5. 3A. This IIT variant is an improvement over the Gen III standard. The changes have affected many aspects that affect optics' performance and the formed image's clarity. They happened for the better, so the cost of 3A went up. An essential feature of this tube is that its manufacturers always supplement the kit with test sheets with data. They describe the results of the tests carried out for each model. This will allow buyers to see not initially declared but accurate information about the handset.
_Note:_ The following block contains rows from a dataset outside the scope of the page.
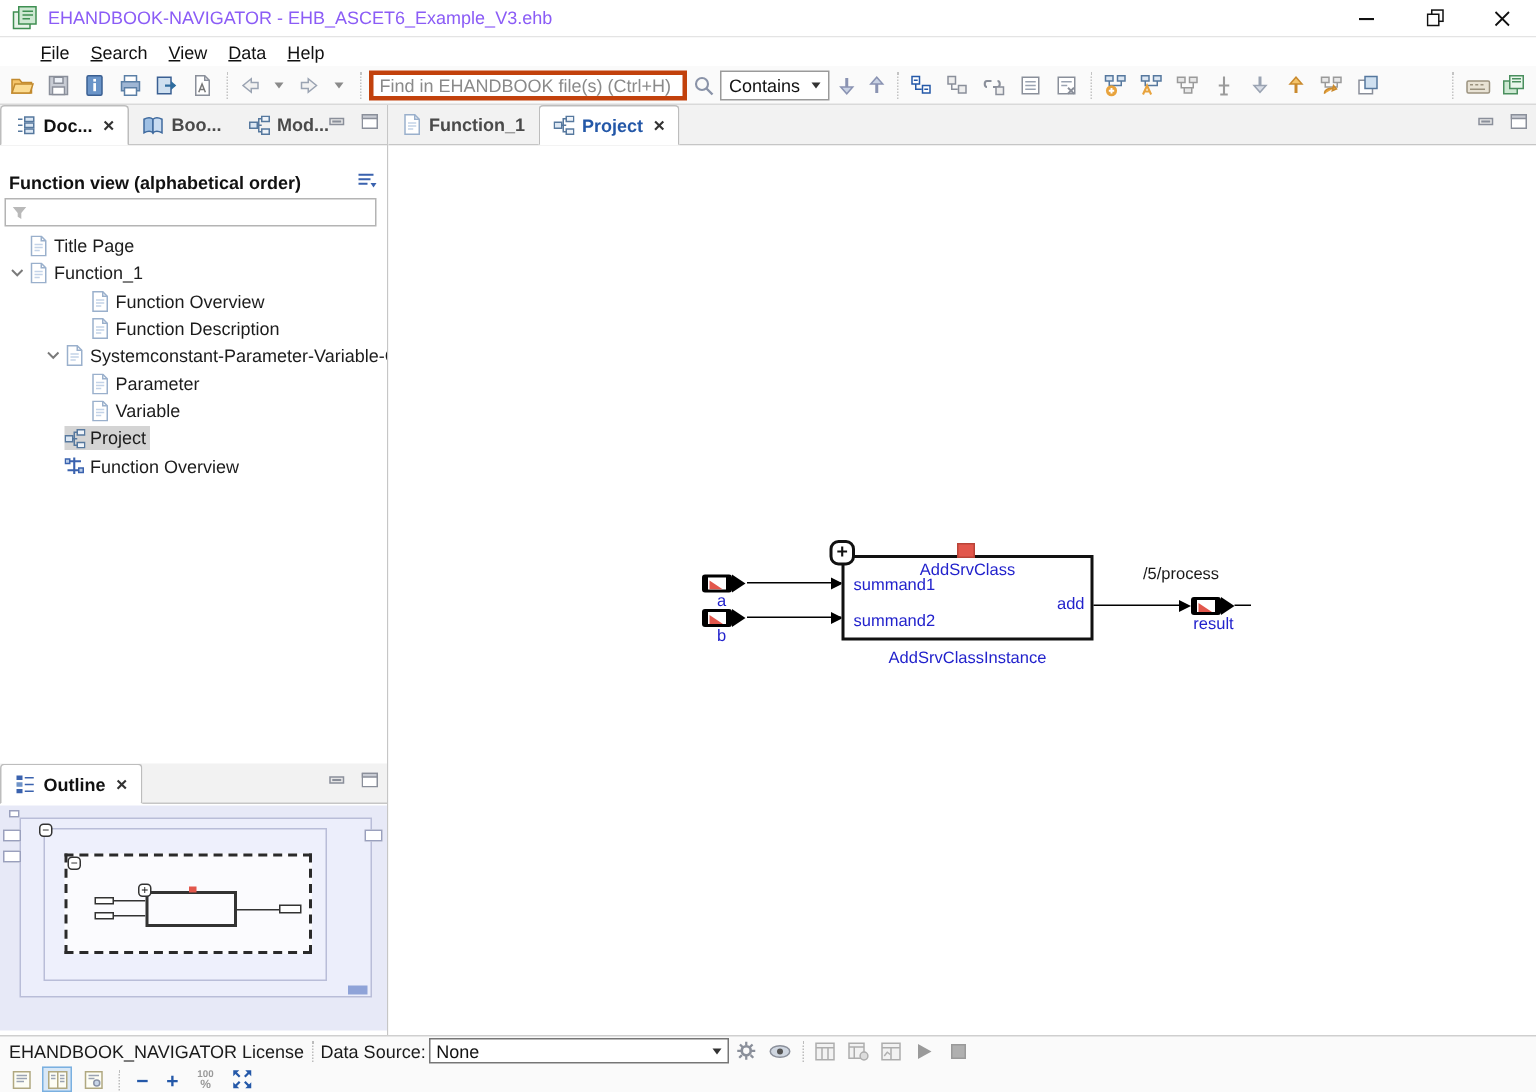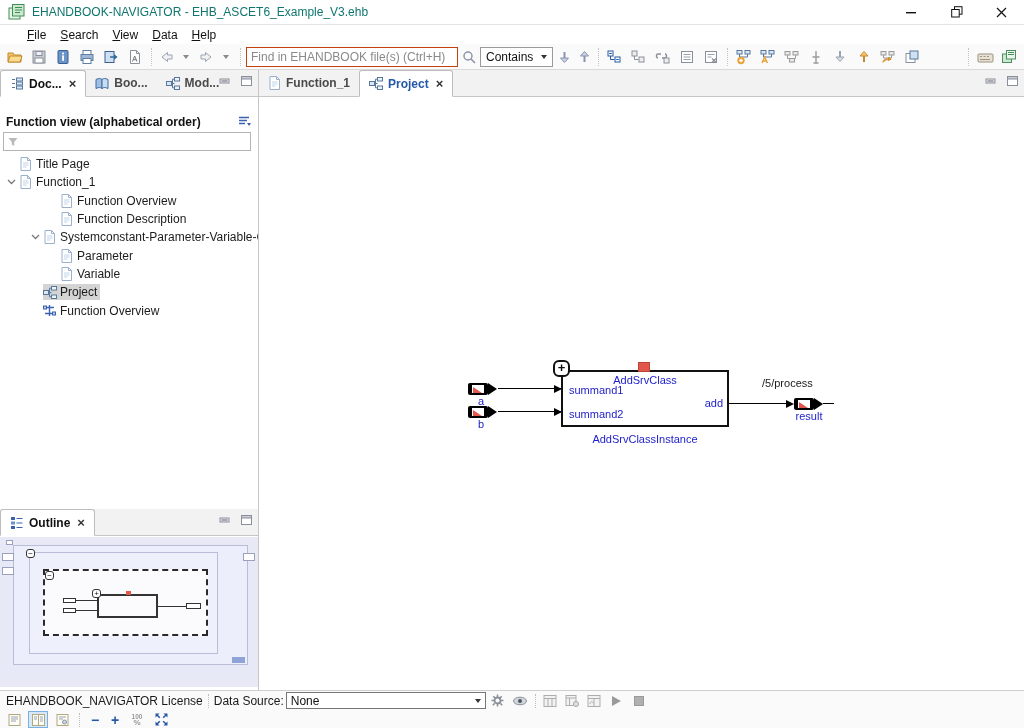--- a/index.html
+++ b/index.html
@@ -4,40 +4,40 @@
 <style>
   * { box-sizing: border-box; margin:0; padding:0; }
   html,body { width:1024px; height:728px; overflow:hidden; }
   body { font-family:"Liberation Sans", sans-serif; background:#fff; color:#1a1a1a; }
   .app { position:relative; width:1024px; height:728px; background:#fff; }
 
   
   .titlebar { position:absolute; left:0; top:0; width:1024px; height:25px;
     background:#fff; border-bottom:1px solid #e4e4e4; display:flex; align-items:center; }
   .titlebar .appicon { margin:0 7px 0 8px; width:17px; height:16px; }
-  .titlebar .title { font-size:12px; color:#0f766e; }
+  .titlebar .title { font-size:12px; color:#8b5cf6; }
   .wincontrols { margin-left:auto; display:flex; height:100%; }
   .winbtn { width:45px; height:100%; display:flex; align-items:center; justify-content:center; }
 
   
   .menubar { position:absolute; left:0; top:25px; width:1024px; height:19px;
     background:#fff; display:flex; align-items:center; padding-left:20px; }
   .menu-item { display:inline-block; font-size:12px; padding:1px 7px; color:#111; }
   .menu-item::first-letter { text-decoration:underline; }
 
   
   .toolbar { position:absolute; left:0; top:44px; width:1024px; height:26px;
     background:#fafafa; border-bottom:1px solid #d9d9d9; display:flex; align-items:center;
     padding:0 4px; gap:2px; }
   .tbtn { width:22px; height:22px; display:flex; align-items:center; justify-content:center; }
   .tbtn.narrow { width:18px; }
   .tsep { width:1px; height:18px; border-left:1px dotted #c4c4c4; margin:0 3px; }
   .caret-down { width:0; height:0; border-left:3.5px solid transparent;
     border-right:3.5px solid transparent; border-top:4px solid #8a8a8a; }
-  .searchbox { width:212px; height:20px; border:1px solid #c2410c; font-size:12px;
+  .searchbox { width:212px; height:20px; border:3px solid #c2410c; font-size:12px;
     padding:0 4px; color:#222; background:#fff; }
   .searchbox::placeholder { color:#8a8a8a; }
   .combo { height:20px; border:1px solid #9a9a9a; background:#fff; display:flex;
     align-items:center; font-size:12px; padding:0 5px; gap:8px; }
   .combo .cval { color:#111; }
   .tright { margin-left:auto; display:flex; align-items:center; gap:2px; }
 
   
   .main { position:absolute; left:0; top:70px; width:1024px; height:620px; background:#f2f2f2; }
6. 3P/3AG. These handsets are considered the best option for most users. They are actively used not only by civilians but also by military personnel. This became possible due to the generated image's high performance and excellent quality (almost complete absence of defects). Another advantage of 3P and 3AG is the presence of automation. It creates reliable protection against a sharp increase in the brightness of the light entering the tube. Due to this, tubes of these classes can be used under any lighting conditions (immediately after sunset, late at night, or dawn).
7. 3HS. These IITs belong to the Hand select class, hence their name. These design details are the benchmark of the third generation, as they have even more impressive characteristics than 3P / 3AG. Among them, the minimum signal-to-noise ratio is distinguished, which ensures good picture quality even in shallow light conditions. It remains unchanged even when considering very remote objects from the user. The only negative point is the very high price, which is much higher even than 3P/3AG.

An essential structural element of any night vision device is the NVI tube. She makes it possible to carry out various manipulations with light, leading to its amplification. This positively affects the quality of the generated image and makes visible what was previously hidden in the dark. The presence of an NVI tube in the design of night optics opens up new possibilities for people and maximizes the range of applications for such devices.